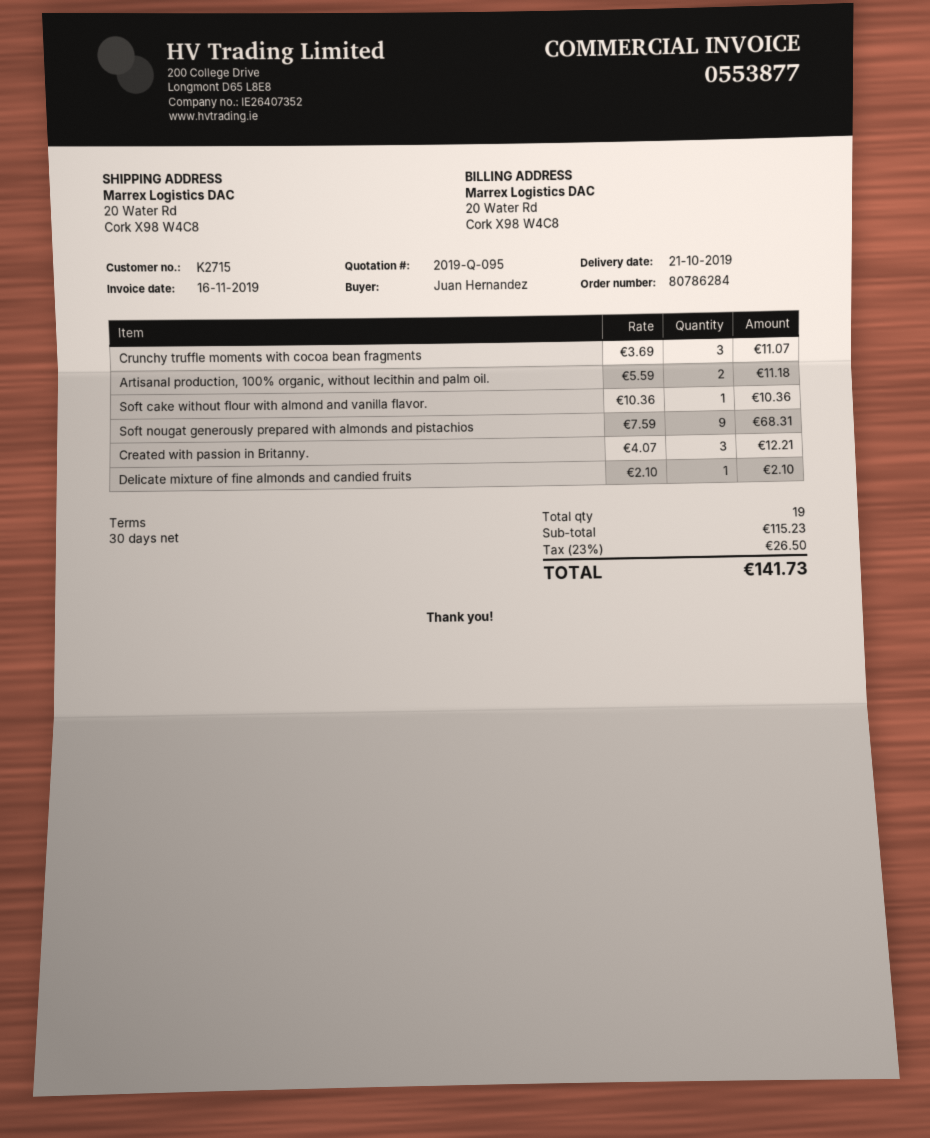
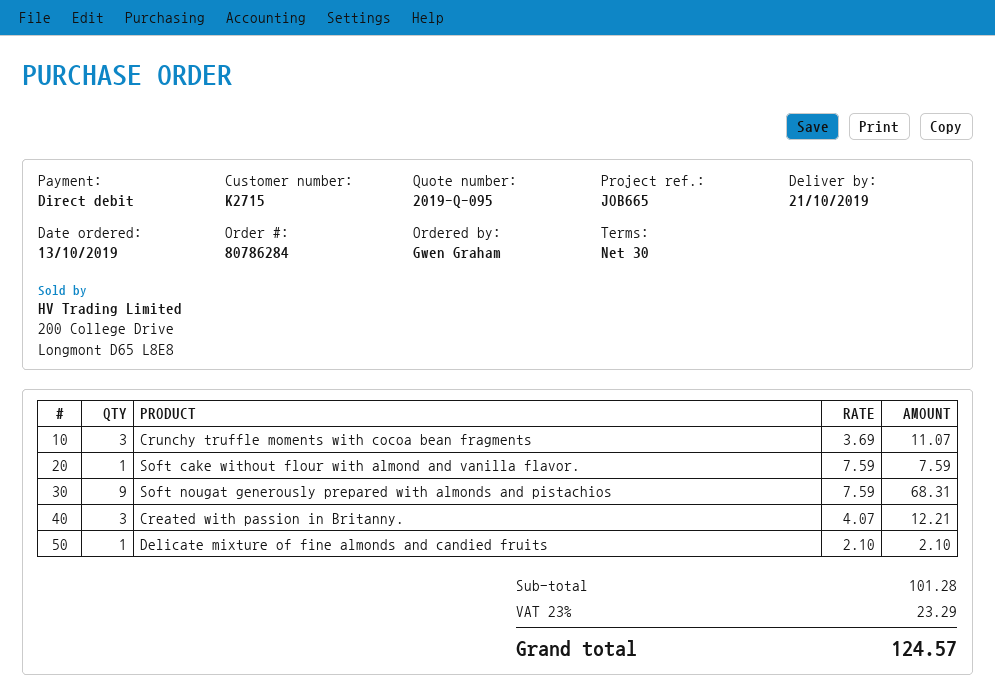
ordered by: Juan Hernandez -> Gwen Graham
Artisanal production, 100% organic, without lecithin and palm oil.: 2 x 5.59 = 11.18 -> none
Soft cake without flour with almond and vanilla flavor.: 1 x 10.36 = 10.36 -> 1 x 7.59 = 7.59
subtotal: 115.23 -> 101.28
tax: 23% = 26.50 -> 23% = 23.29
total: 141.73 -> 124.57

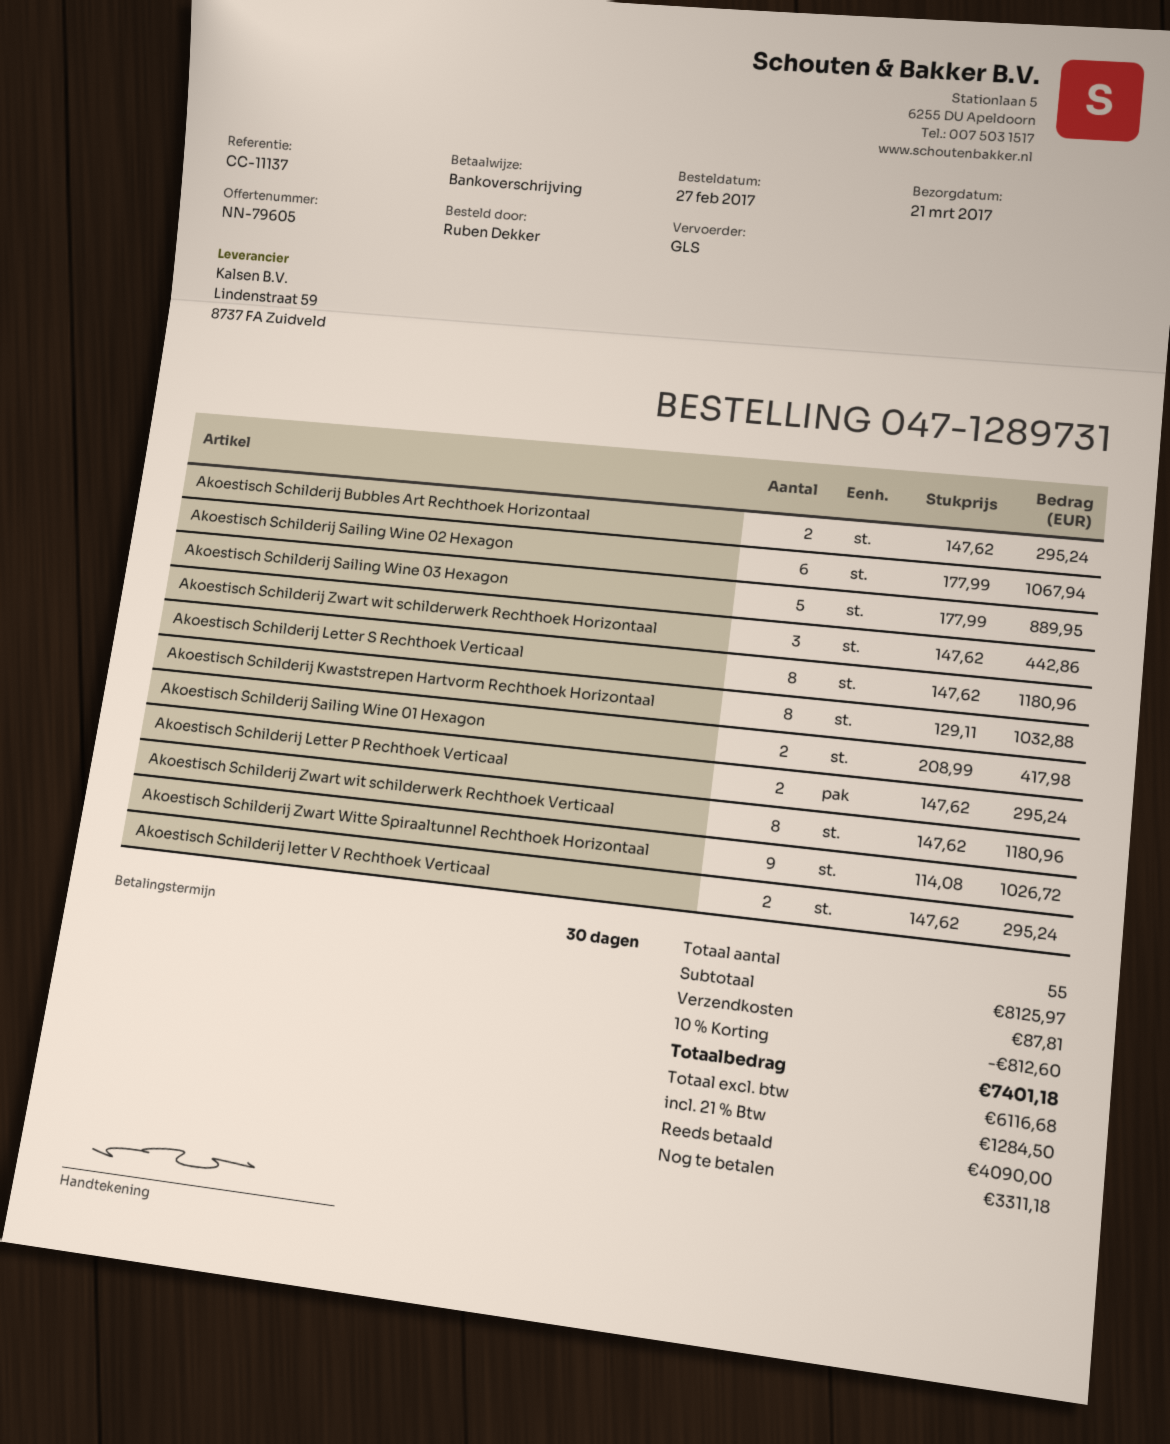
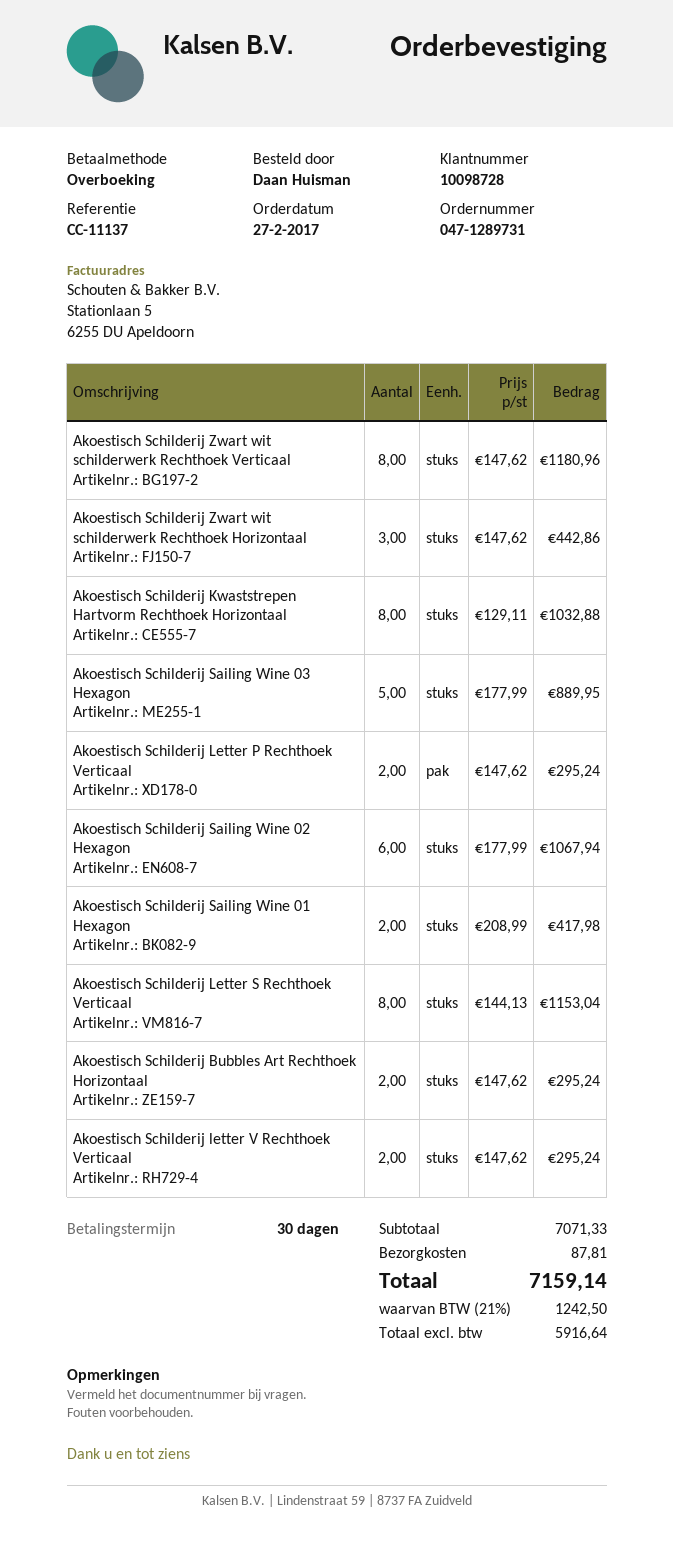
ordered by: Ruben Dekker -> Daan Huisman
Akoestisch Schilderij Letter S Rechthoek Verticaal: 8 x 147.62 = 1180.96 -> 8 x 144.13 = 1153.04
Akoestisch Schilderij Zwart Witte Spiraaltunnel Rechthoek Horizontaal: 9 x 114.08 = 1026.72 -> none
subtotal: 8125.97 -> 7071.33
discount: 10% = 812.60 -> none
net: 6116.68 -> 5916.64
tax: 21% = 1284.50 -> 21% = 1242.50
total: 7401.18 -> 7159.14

* [WHAT THE TASK ASKS]:
Once the pictures are set aside, please reproduce the remaining material word for word.

* [SOLUTION TO THE PROBLEM]:
ordered by: Juan Hernandez -> Gwen Graham
Artisanal production, 100% organic, without lecithin and palm oil.: 2 x 5.59 = 11.18 -> none
Soft cake without flour with almond and vanilla flavor.: 1 x 10.36 = 10.36 -> 1 x 7.59 = 7.59
subtotal: 115.23 -> 101.28
tax: 23% = 26.50 -> 23% = 23.29
total: 141.73 -> 124.57

ordered by: Ruben Dekker -> Daan Huisman
Akoestisch Schilderij Letter S Rechthoek Verticaal: 8 x 147.62 = 1180.96 -> 8 x 144.13 = 1153.04
Akoestisch Schilderij Zwart Witte Spiraaltunnel Rechthoek Horizontaal: 9 x 114.08 = 1026.72 -> none
subtotal: 8125.97 -> 7071.33
discount: 10% = 812.60 -> none
net: 6116.68 -> 5916.64
tax: 21% = 1284.50 -> 21% = 1242.50
total: 7401.18 -> 7159.14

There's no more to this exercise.